First 1,000 Days: Make parent engagement meaningful


  • September 27, 2018
  • /   Shannon Nickinson
  • /   early-learning
parent panelists
To truly help our youngest children, we’ve got to help their parents.
But sometimes, despite good intentions, service providers and policymakers end up making parents feel like an afterthought. 
But several speakers at the second First 1,000 Days Summit in West Palm Beach reinforced the need to make parents partners in interventions and programs aimed at helping get better outcomes for their children.
Katherine Rosenblum is director of the woman and infant mental health program at the University of Michigan. Her talk, “Zero to Thrive!” focused on the way that relationships are key to every aspect of a young child’s well-being.
“Relational health is a vital sign, like taking your blood pressure,” Rosenblum said. “It is a buffer of risk factors and it can be modified through early intervention.”
“Early back-and-forth experiences are fundamental to building our brains,” she said. “It is more efficient biologically and economically to get things right early.”
Place-based services reduce barriers that keep parents from getting the help they need. That means providers must meet parents where they are, and offer them concrete strategies they can take home that very day and put into practice.
Dara Griffin, a Project LAUNCH family and community engagement specialist, consults on strategies for engaging parents with respect and in a sense of partnership.
True family engagement, she noted, is not just inviting parents to be in the room and at the table as decisions are made about programs and projects that affect them and their children.
It is inviting them into the conversation and making them part of the process from the beginning.
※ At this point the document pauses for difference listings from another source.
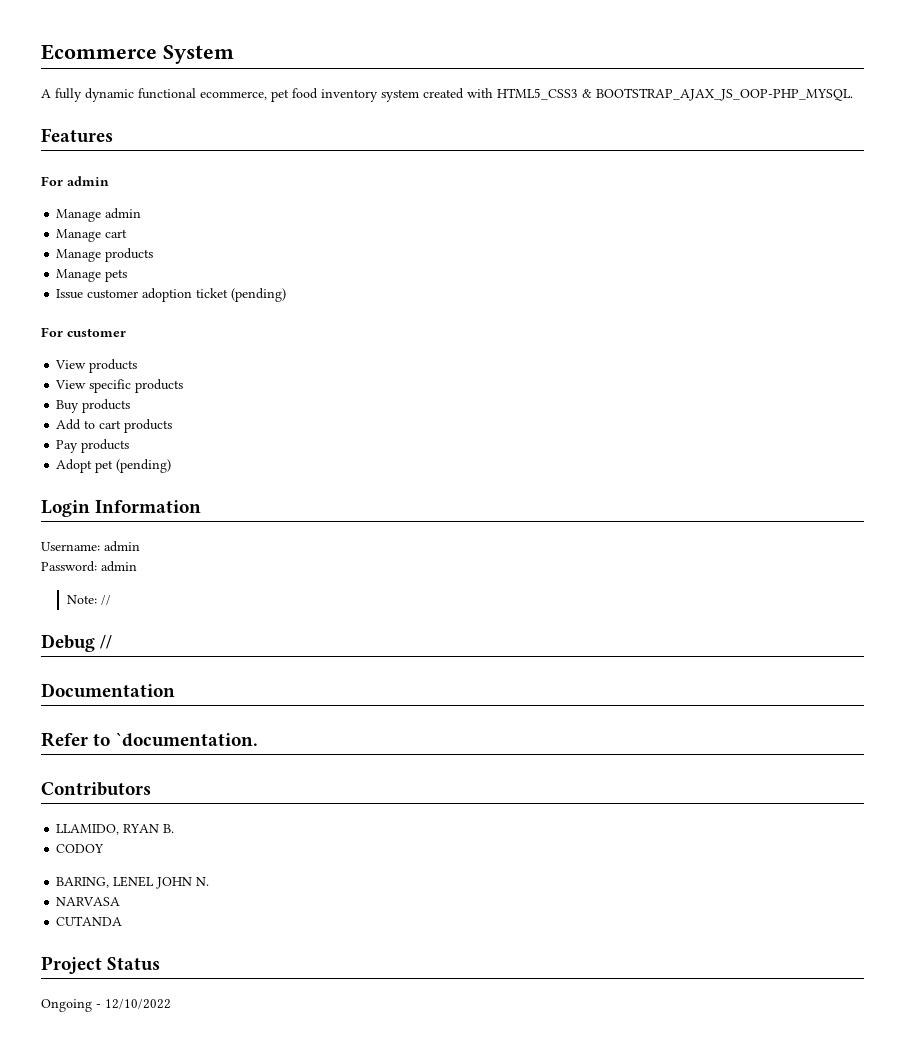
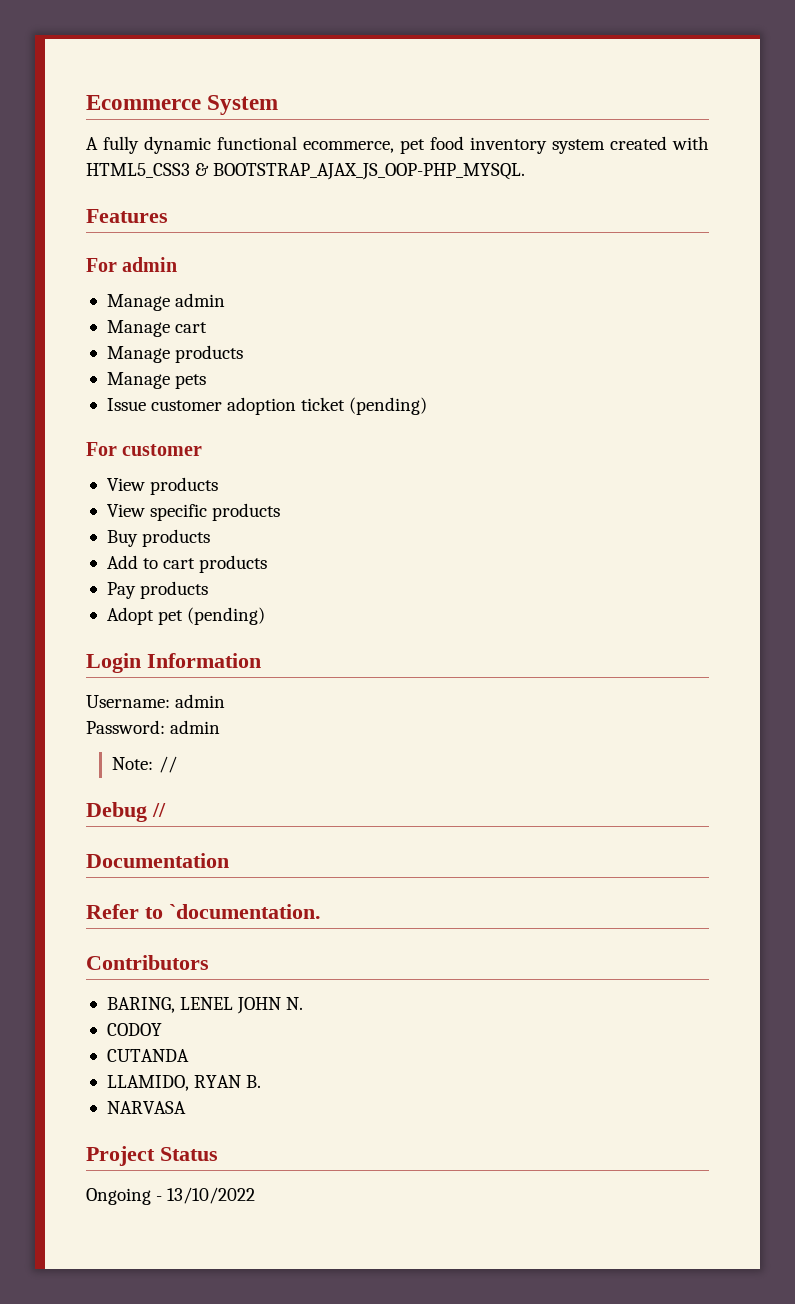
- LLAMIDO, RYAN B.
- CODOY
- NARVASA
+ CODOY
+ LLAMIDO, RYAN B.
+ NARVASA
- Ongoing - 12/10/2022
+ Ongoing - 13/10/2022

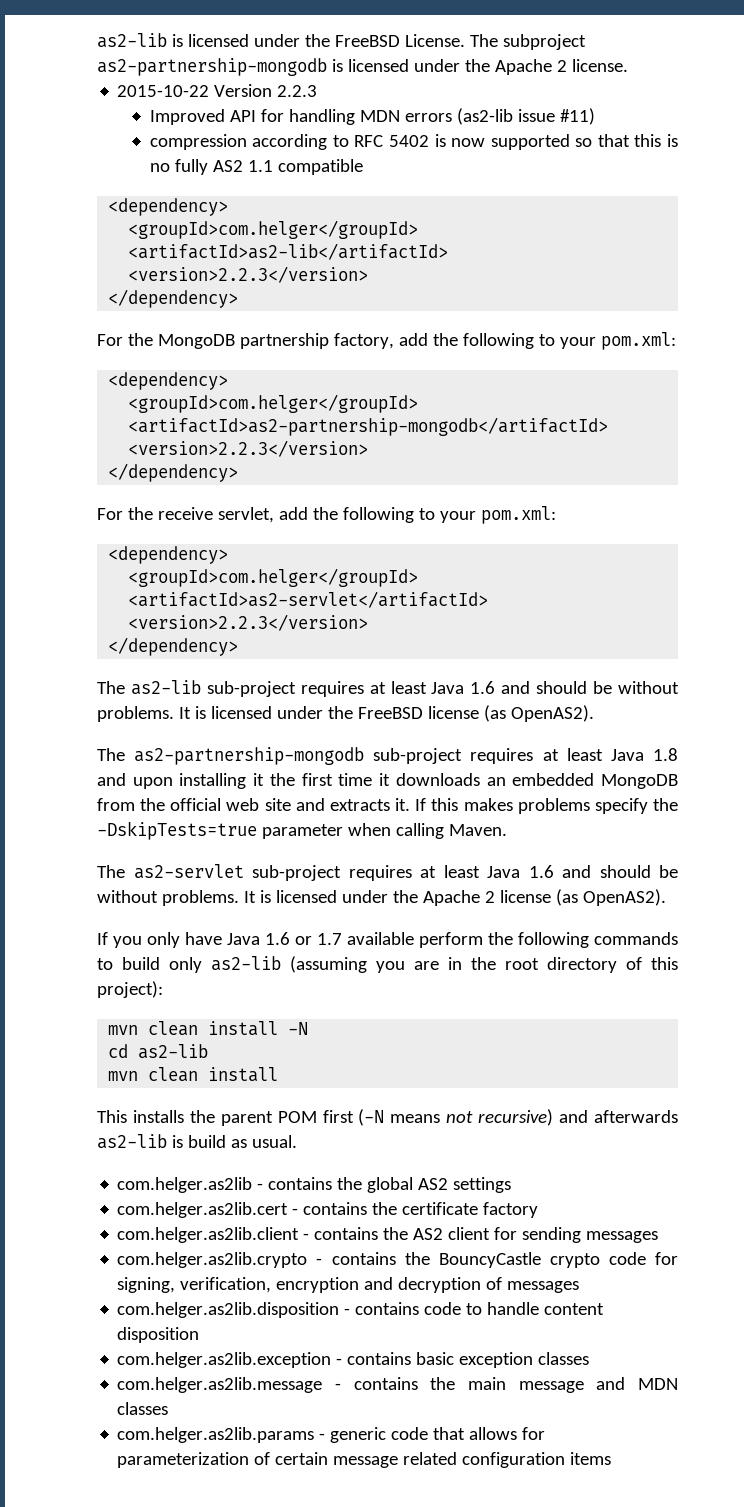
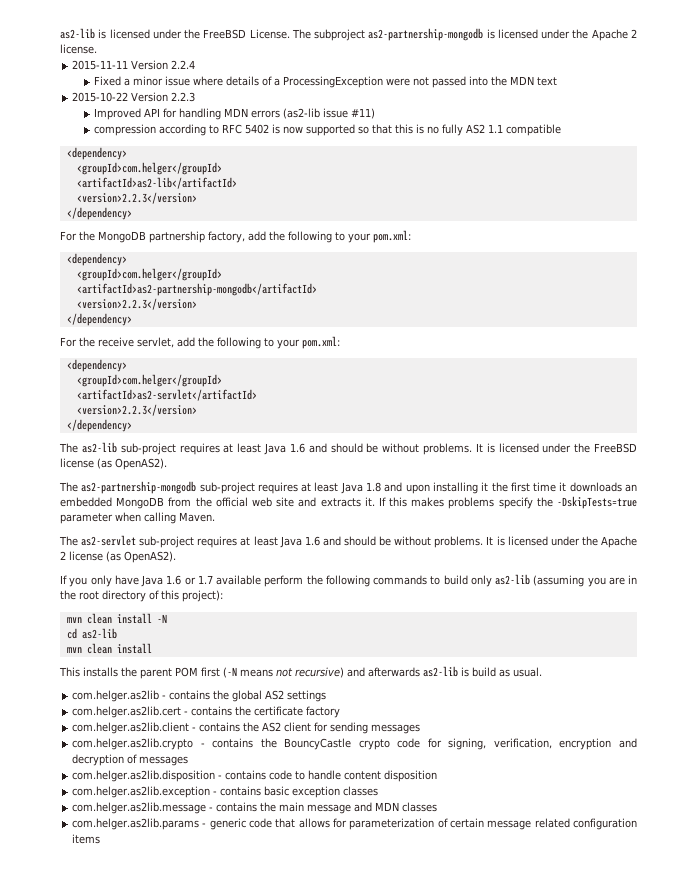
+ 2015-11-11 Version 2.2.4
+ Fixed a minor issue where details of a ProcessingException were not passed into the MDN text

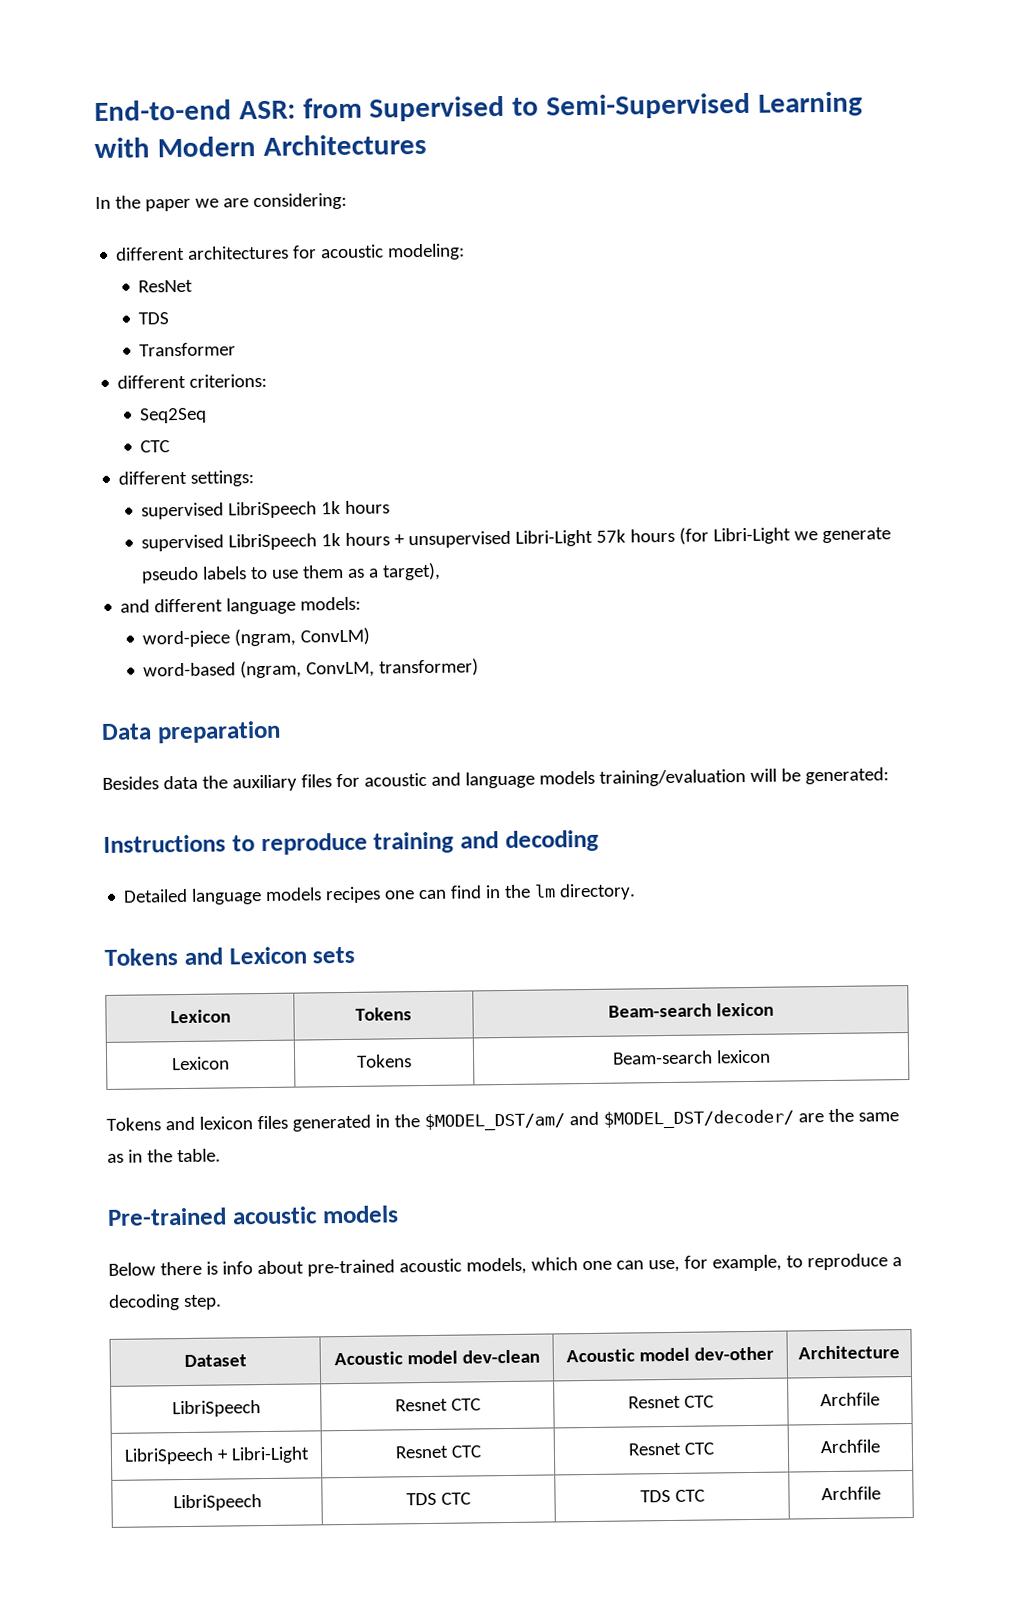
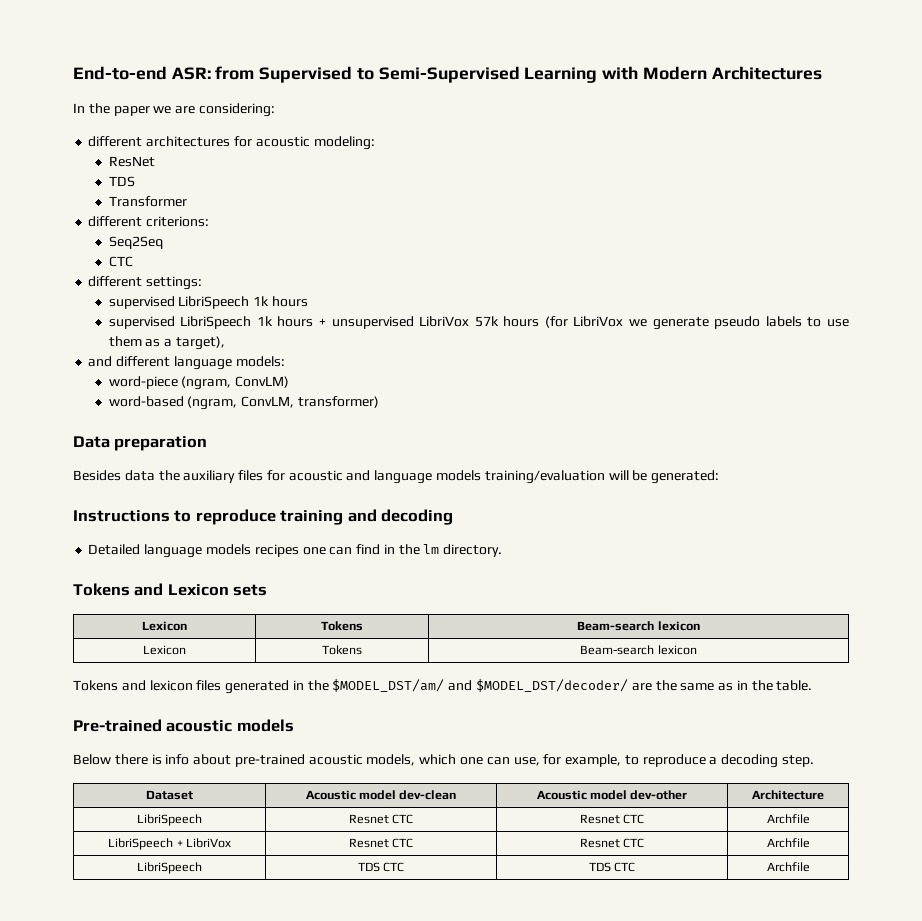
- supervised LibriSpeech 1k hours + unsupervised Libri-Light 57k hours (for Libri-Light we generate pseudo labels to use them as a target),
+ supervised LibriSpeech 1k hours + unsupervised LibriVox 57k hours (for LibriVox we generate pseudo labels to use them as a target),
- LibriSpeech + Libri-Light | Resnet CTC | Resnet CTC | Archfile
+ LibriSpeech + LibriVox | Resnet CTC | Resnet CTC | Archfile

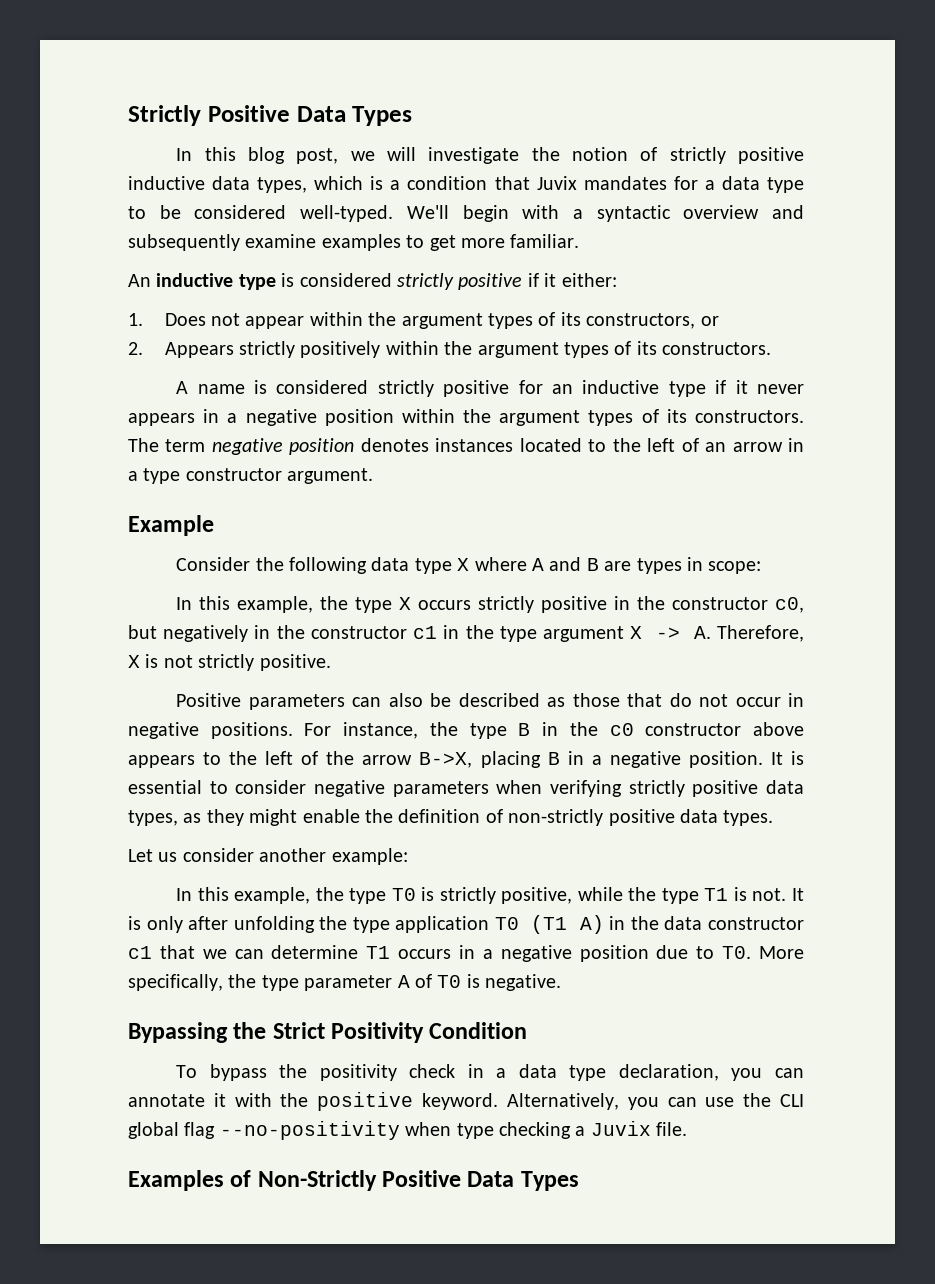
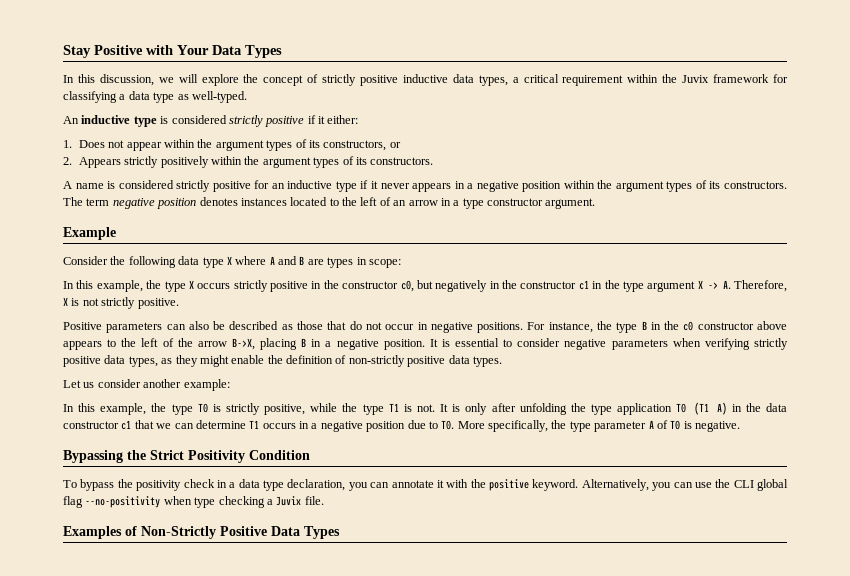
- Strictly Positive Data Types
+ Stay Positive with Your Data Types
- In this blog post, we will investigate the notion of strictly positive inductive data types, which is a condition that Juvix mandates for a data type to be considered well-typed. We'll begin with a syntactic overview and subsequently examine examples to get more familiar.
+ In this discussion, we will explore the concept of strictly positive inductive data types, a critical requirement within the Juvix framework for classifying a data type as well-typed.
This form of “transformational engagement” includes shared responsibility and strength-based collective actions with purposeful connections between providers and parents.
That’s opposed to what Griffin called “Random Acts of Involvement,” one-time actions or events with a one-time purpose. 
Helping parents — even those who come from troubled backgrounds — break through the traumas or negative experiences of their own pasts to do more ad better for their kids is truly engaging a family, Griffin said. 
It can mean for providers, for examples, looking hard for “what is beautiful and strong in the families I serve,” Griffin said. “What is working already, and can I find it (in this family) and build on it?”
If you can find it, and build on it, you can end up with parents like the four who participated in a parent panel at the conference. 
The panel included Sarah Sheppard, a mom who now has more than a decade in recovery for substance misuse and a bachelor’s degree who works as a parent partner with Healthy Start Coalition of Flagler/Volusia; Talethia Edwards, a wife and mother of seven, including some with health complexities, who is a committed community volunteer and parent advocate in Leon County; Karina Banos, a mother of an autistic son and native of Columbia with a degree in biomedical engineering; and Devin Coleman, an author, consultant and advocate from Jacksonville, who is the communications director and executive board member of the Florida Rights Restoration Coalition. He also serves on the board of the Duval Regional Juvenile Detention Center Advisory Council.
They each spoke about their struggles to become, as Edwards calls it, “bilingual and fluent in agency speak.” 
They also spoke about the ways that each of them ultimately found one person or one agency that truly engaged them. Usually by taking a moment to see the human being asking for help on the other side of that desk. 
“Sometimes when we sit in front of you and ask for help, we just need you to see is as people,” Edwards said.
Coleman, who as a dad who earned custody of his young daughter, said that he thinks of it now as being a glass poured full to the brim with water, that is now overflowing.